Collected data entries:
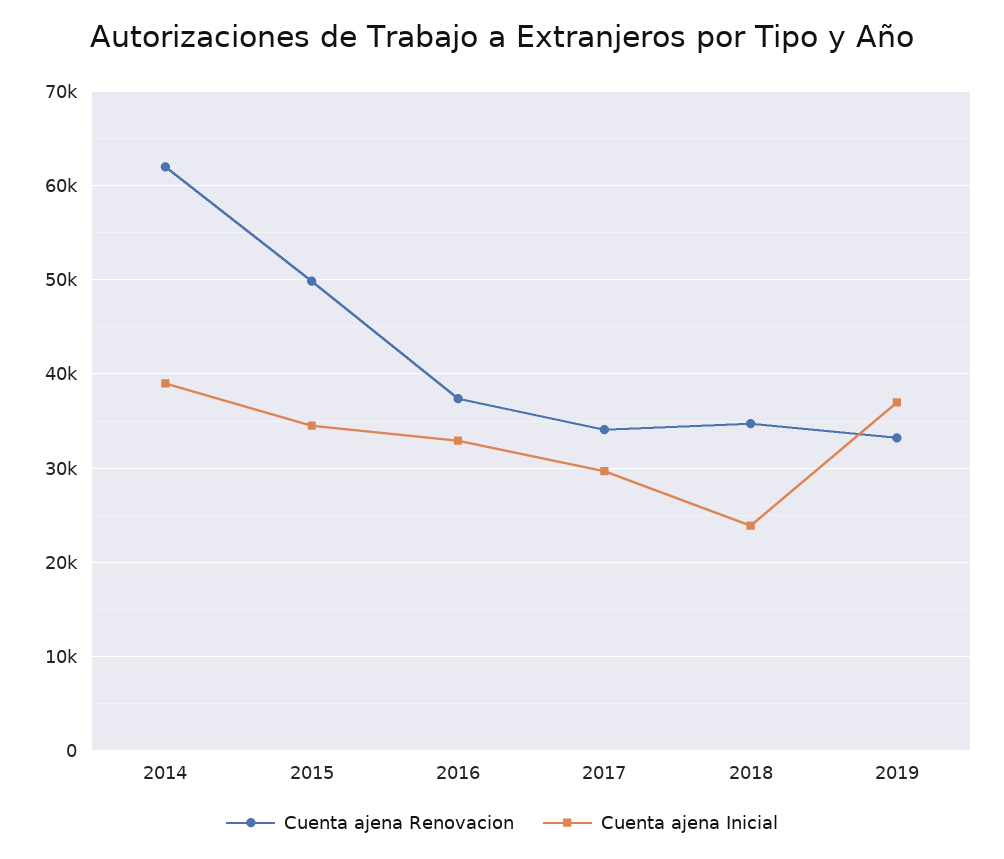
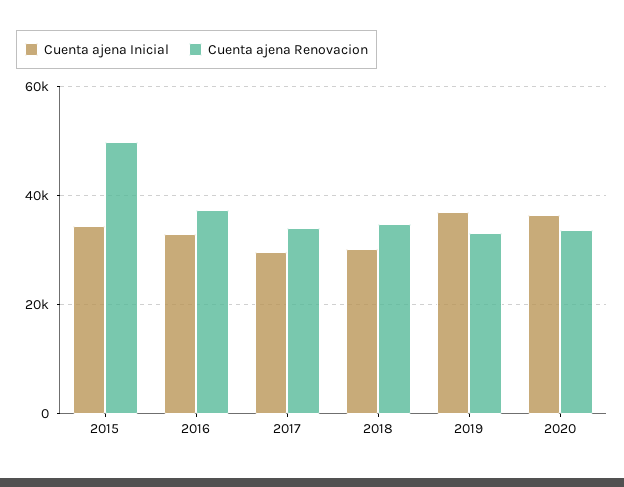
Cuenta ajena Renovacion, 2014: 62000 -> none
Cuenta ajena Inicial, 2014: 39000 -> none
Cuenta ajena Inicial, 2018: 24000 -> 30000
Cuenta ajena Inicial, 2020: none -> 36000
Cuenta ajena Renovacion, 2020: none -> 34000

• **TASK INSTRUCTIONS**
Write each entry again exactly, minus any images.

• **TASK ANSWER**
Cuenta ajena Renovacion, 2014: 62000 -> none
Cuenta ajena Inicial, 2014: 39000 -> none
Cuenta ajena Inicial, 2018: 24000 -> 30000
Cuenta ajena Inicial, 2020: none -> 36000
Cuenta ajena Renovacion, 2020: none -> 34000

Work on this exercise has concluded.